I do like the artwork as a whole, but I am not quite sure if the style and color palette quite fit. To best illustrate (yes, yes, pun intended) why I feel this way, I had to look back at the website to discover that the story takes place in Salem, Massachusetts. Now, you may be thinking with a title like Salem’s Daughter, that would be a given right? You’d understand my confusion if you picked up this issue and leafed through it. My very first thoughts were that I had missed something and I was reading a Western. Nothing visually this whole issue clued me in that we were in Massachusetts.
Despite the artwork seeming to be inconsistent with the story being told, it is beautiful artwork. I know I got a little side tracked there, but I did want to bring it up again.

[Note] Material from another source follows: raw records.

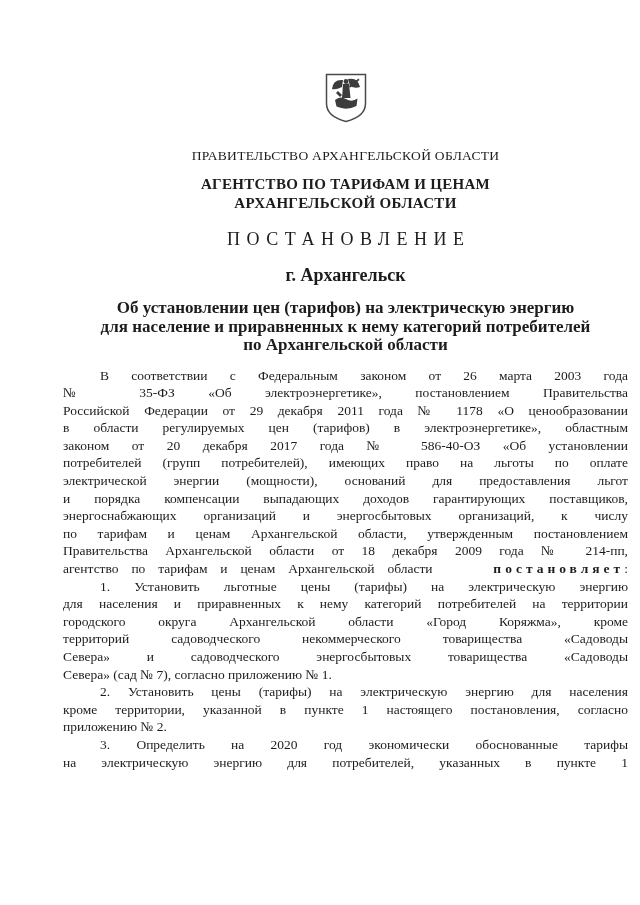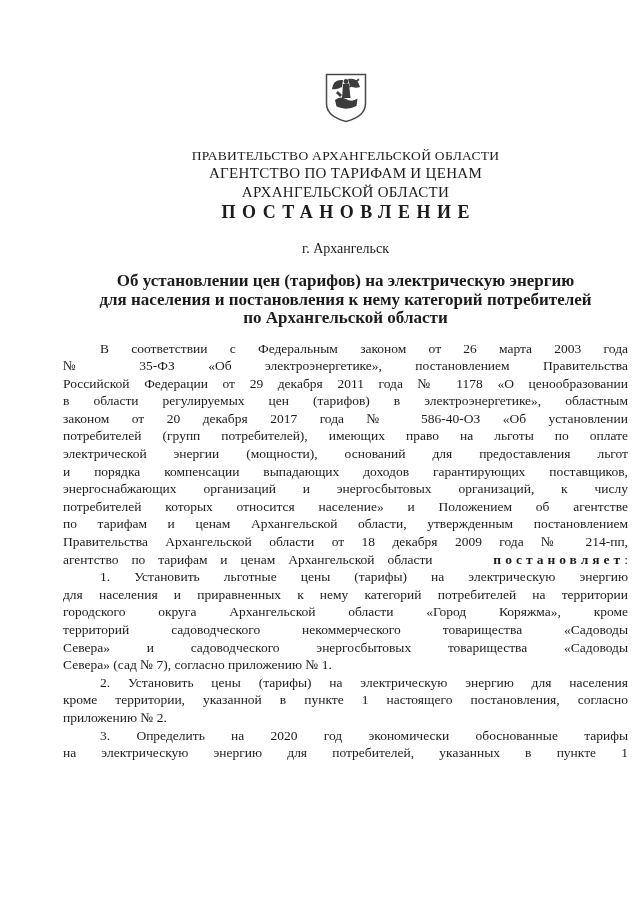"АГЕНТСТВО ПО ТАРИФАМ И ЦЕНАМ" .agency { font-weight: normal -> bold; margin-top: none -> 11px }
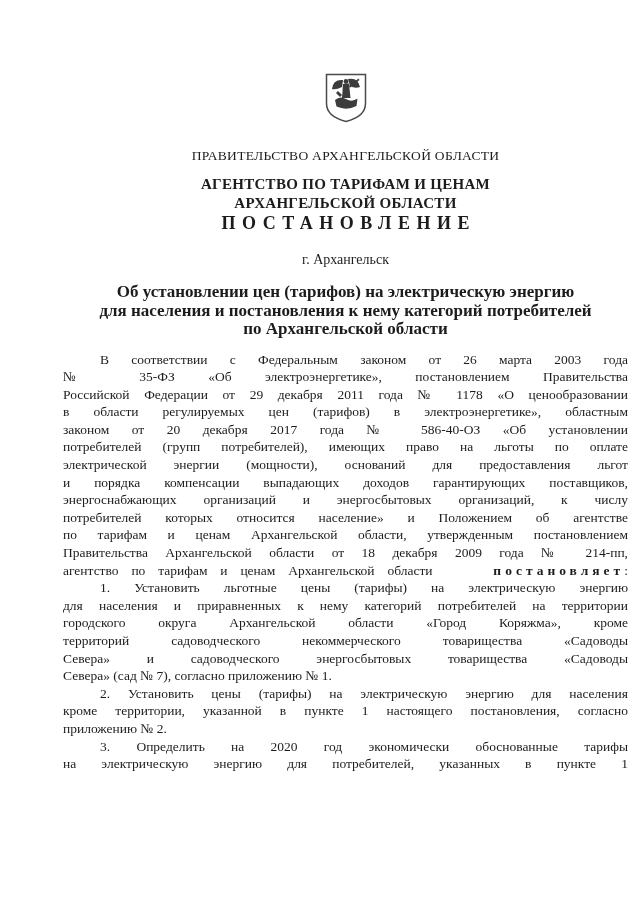"ПОСТАНОВЛЕНИЕ" .doc-type { font-weight: bold -> normal; margin-top: none -> 16px }
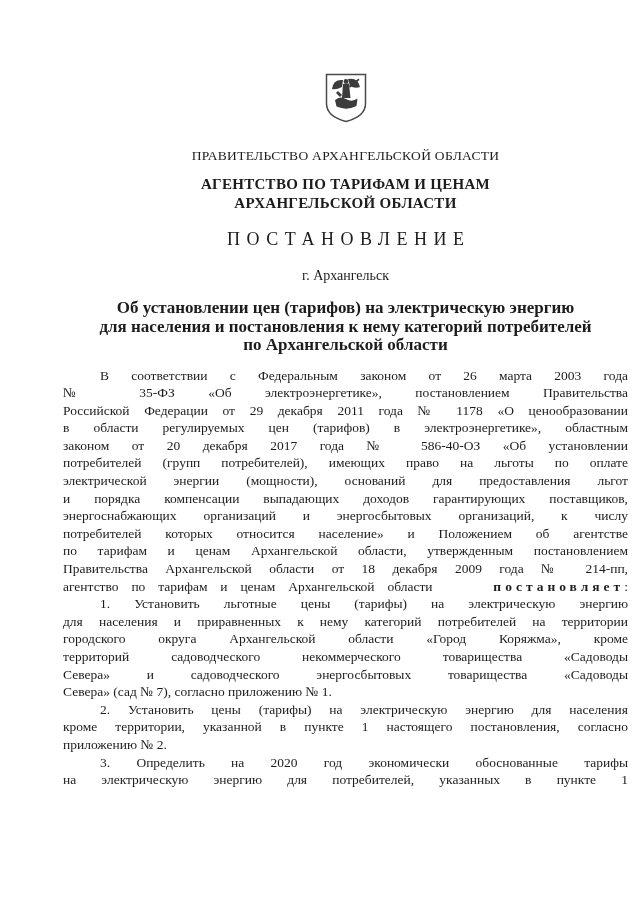"г. Архангельск" .city-line { font-size: 14px -> 18px; font-weight: none -> bold }
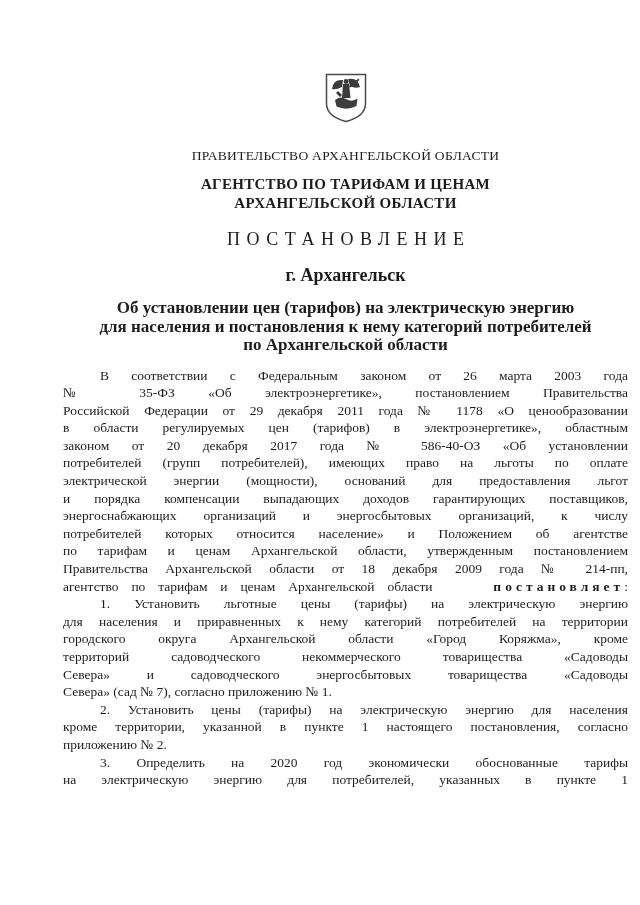"для населения и постановления к" div { text: населения и постановления -> население и приравненных }
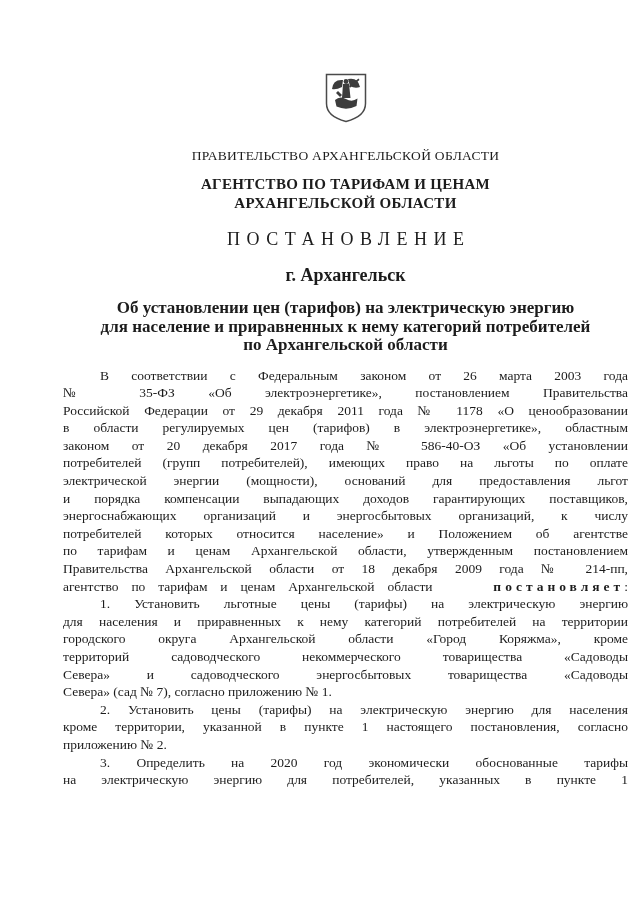"потребителей которых относится" div.pline { html: <div>потребителей которых относится население» и Положением об агентстве</div> -> none }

I think the art and the story have very good potential, I just don’t think they quite reached that potential here in this issue. I feel pathos for Anna when I see her crying in the jail cell, but it’s quickly gone when I get very little emotion from her when she is confronted by the parents of the young man she “accidentally murdered.” She’s in the middle of an emotionally trying time and, other than crying on her dad’s shoulder, I would like to see more of her thoughts and feelings in the future.
Again, this issue is a setup issue. It’s putting the wheels in motion for the story to come and rightfully leaves you with the questions: Who is this mysterious Darius person? Is he a person? What is going to happen to Anna? However, it also leaves me with the question: Do I care about Anna? I am going to hold off ultimate judgement until I see more, because I do see the potential in this story, it just failed to deliver for me.